I used hall instead of hallway and it was incorrect. Is there that substantial of a differwnce between the two? My natural way of speaking is to always say hall which might just be a colloquialism but still i thought it would be common enough to be accepted
I don't think there is a difference really. It's probably just to do with regional preference. i.e. Americans are more likely to say hall or hallway, whereas corridor seems more old fashioned, and possibly more British?
In my experience, when we do use "corridor" in the US, it is usually for a larger public walkway, like in a building complex or a ship, whereas "hallways" are typically smaller, private spaces such as a family dwelling. Admittedly, "corridor" seems less common in several US regions.
I said "walk in" and they showed me"walk up" and later"walk down". I just don't know what to do?

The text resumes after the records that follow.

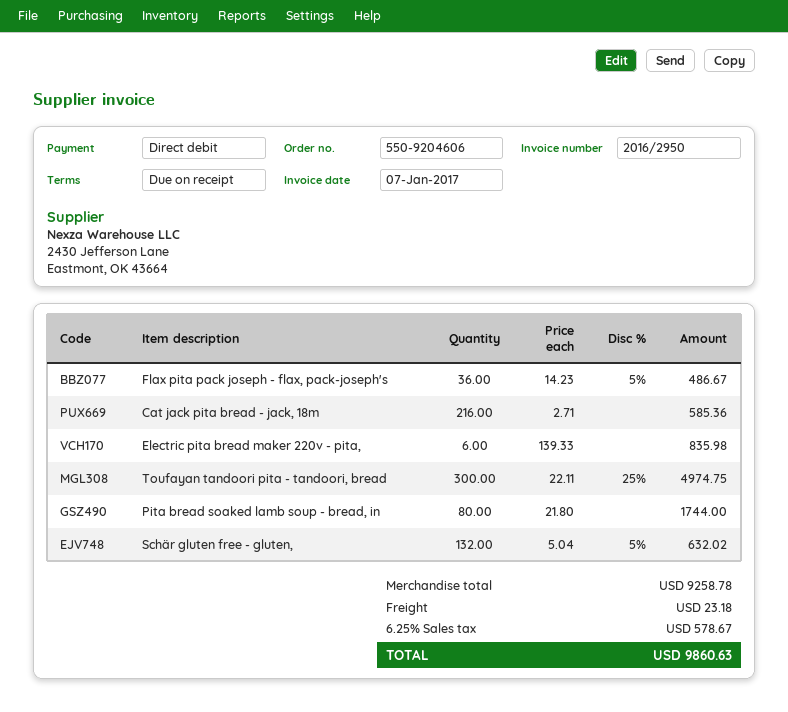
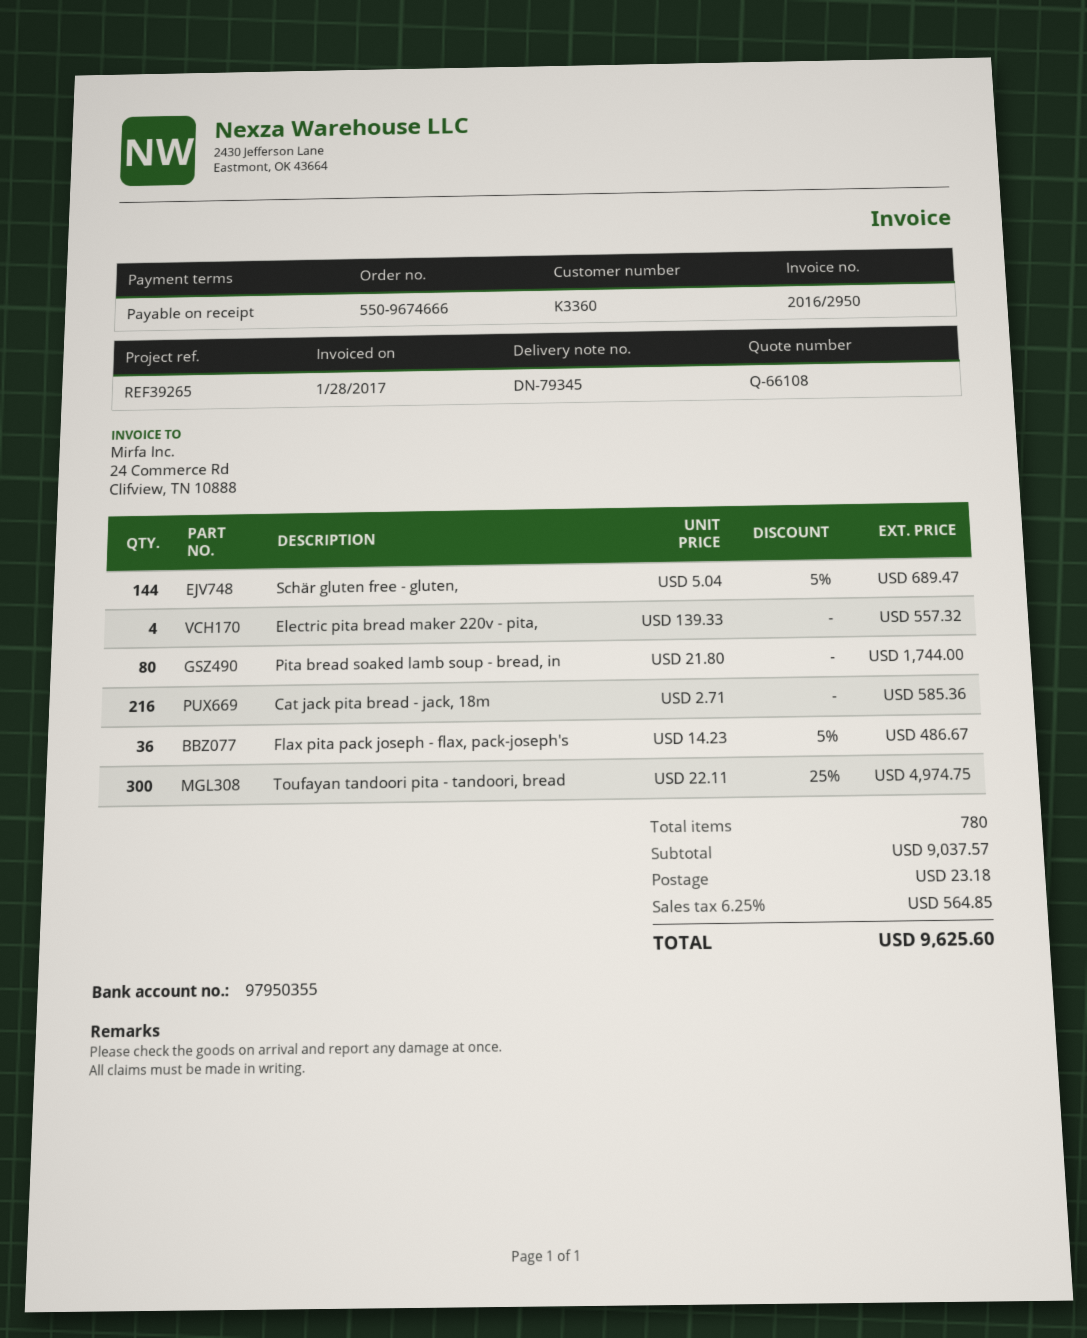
order number: 550-9204606 -> 550-9674666
invoice date: 2017-01-07 -> 2017-01-28
Electric pita bread maker 220v - pita,: 6 x 139.33 = 835.98 -> 4 x 139.33 = 557.32
Schär gluten free - gluten,: 132 x 5.04 - 5% = 632.02 -> 144 x 5.04 - 5% = 689.47
subtotal: 9258.78 -> 9037.57
tax: 6.25% = 578.67 -> 6.25% = 564.85
total: 9860.63 -> 9625.60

Mmmmm, Any of those should technically be okay, but "walk in" the hallway sounds somewhat unnatural, as if your taking a long time to do it. Like you would go for a stroll "in the park" or "in a forest". That would take a while, but a hallway is generally short so we say "up" or "down" (or "across" for that matter). It makes no sense, I know, but English is just weird that way.
So, does をin cases like this signify unidirectional movement? I'm not just aimlessly walking in the hall, but walking with a direction in mind? (Also, who uses hall to mean something other than a connecting space unless they are taking about academic buildings or being pompous?)
Unless otherwise specified, or if there are other exceptions stated, yes it refers to unidirectional movement, however, a different sentence would be used instead if someone were to loiter / linger aimlessly for example.
In a normal Japanese language lesson either online or offline or during a language test / exam like the JLPT, seldom there will be ambiguous situations, it is always going from point A to point B.
The path / route taken, either by foot, by any other means of transport, を is used to indicate place of transit, not the destination
教室に ろうかを 行きました I went to the classroom [ by the hallway / down the hallway ]
*hallway being the place where I pass through / pass by in order to reach the classroom
ろうかに 行きました I went to the hallway
*hallway being my destination, e.g. to meet someone there
Went looking for kanji pronunciation, found "I will walk under a brazier." Thanks Google translate!
What is the pronunciation here? Im hearing rou ka o arukimasu.. isnt down shita?
The word hallway is 廊下(ろうか). I think shouldn't have half the word in hiragana and half in kanji.
Alone, but when combined it changes to か. Typically kanji have multiple possible readings. 音読み おんよみ and 訓読み くんよみ I recommend googling it :P
Kanji indicate a meaning, and it is up to the reader to know how to say the word aloud. It is the opposite of english letters, which describe the sound of a word and it is up to the reader to know the meaning.
Is "walk down" a synonym of "walk through"? because as far as I know を in this context should mean "through"...
The only difference I can think of is that walking "through" can sometimes mean that you are briefly passing through and then coming out of the hallway, whereas walking "down" is focusing more on currently being in the hallway and are not necessarily coming out of it yet. In practice though, "through" is often used the same way as "down" in this context, especially when there is no indication of where you're going to. For example, "I walked aimlessly through/down the hallway" vs. "I walked through the hallway and into the room".
Needed update: make "the" and "a" interchangeable if there isn't a その. "A hallway" should have worked.
Good way to remember 廊下 (hallway): In school, you sometimes line up in the hallway to do roll call (ろうか)
Because that's not a correct translation of what the Japanese sentence says.
= walk the 廊下
= walk to the 廊下
に marks where you are walking to; を marks what is walked (a path, a route, a hallway, a park). You're not walking to the hallway; you're already walking in the hallway.
In English it has to be translated as "walk down the hallway" as we don't usually just say "walk the hallway". However, with some things we do just say walk on its own: "I will walk the Great Wall of China before I die."
walk "up" the hallway, walk "down" the hallway... Duo, make up your mind!
Because peregrination is something you do over long distances, usually from one country to another; and a vestibule is not just any hall or corridor, but rather only between the interior and exterior doors of a building. "Peregrinate" would be most similar to 洋行する, while "vestibule" would be 玄関, 付室 or 前室.
This must have been a joke! You may well be the very first person ever to have typed / written / uttered that sentence.